Poco was formed in July 1968 by Buffalo Springfield members Richie Furay, Jim Messina and session contributor Rusty Young, with former Poor bassist Randy Meisner and Young's former bandmate George Grantham completing the initial lineup. Shortly after the recording of the group's debut album Pickin' Up the Pieces in early 1969, Meisner left and was replaced by Timothy B. Schmit. A self-titled second album followed in May 1970, before Messina left in October to focus on record production. He was replaced by Paul Cotton. After three albums in three years – From the Inside (1971), A Good Feelin' to Know (1972) and Crazy Eyes (1973) – Furay left in October 1973 and the remaining members opted to continue as a four-piece. Following Furay's departure, Poco was led by Cotton and Young.

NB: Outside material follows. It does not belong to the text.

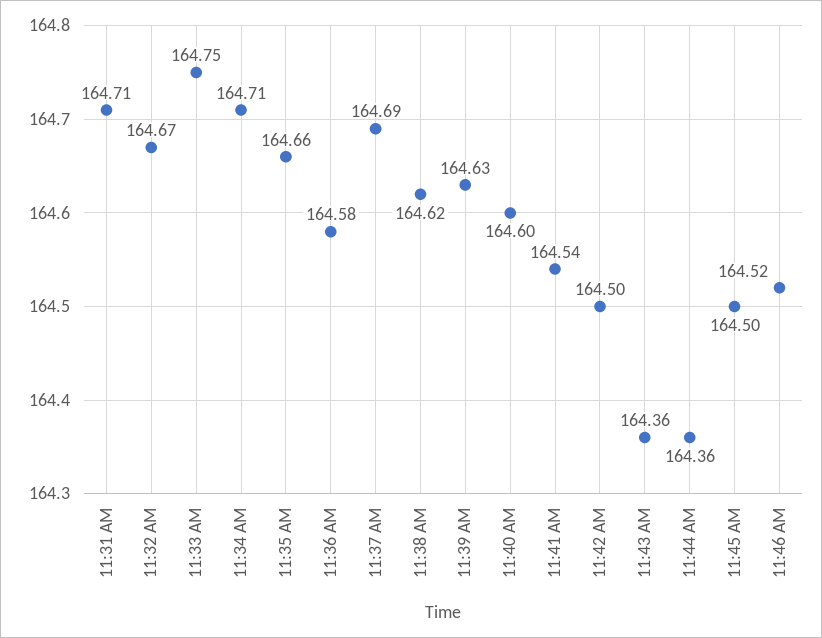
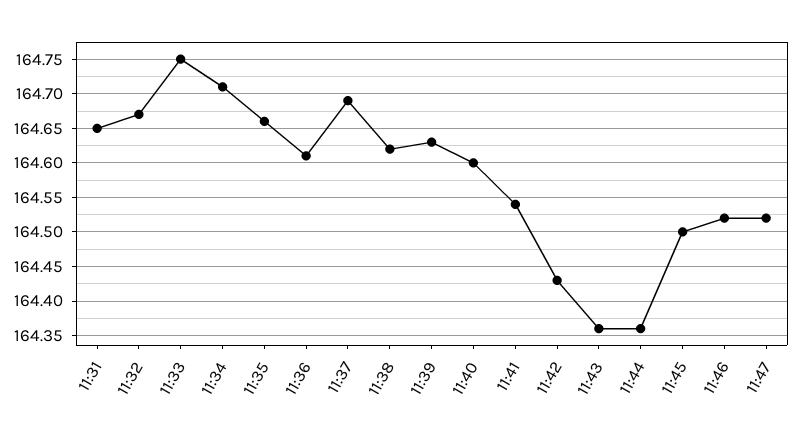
11:31 AM: 164.71 -> 164.65
11:36 AM: 164.58 -> 164.61
11:42 AM: 164.5 -> 164.43
11:47: none -> 164.52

The four-piece of Cotton, Young, Schmit and Grantham remained stable for almost four years, before Schmit left to join the Eagles in September 1977, coincidentally replacing Randy Meisner again after taking over his position in Poco eight years prior. With the group taking a brief hiatus, Grantham left in January 1978, leaving Young as the sole remaining original member. Within a few months, Cotton and Young had enlisted bassist Charlie Harrison and drummer Steve Chapman to record Legend, which was released that November. The following month, the group added Kim Bullard as its first keyboardist to become a five-piece again.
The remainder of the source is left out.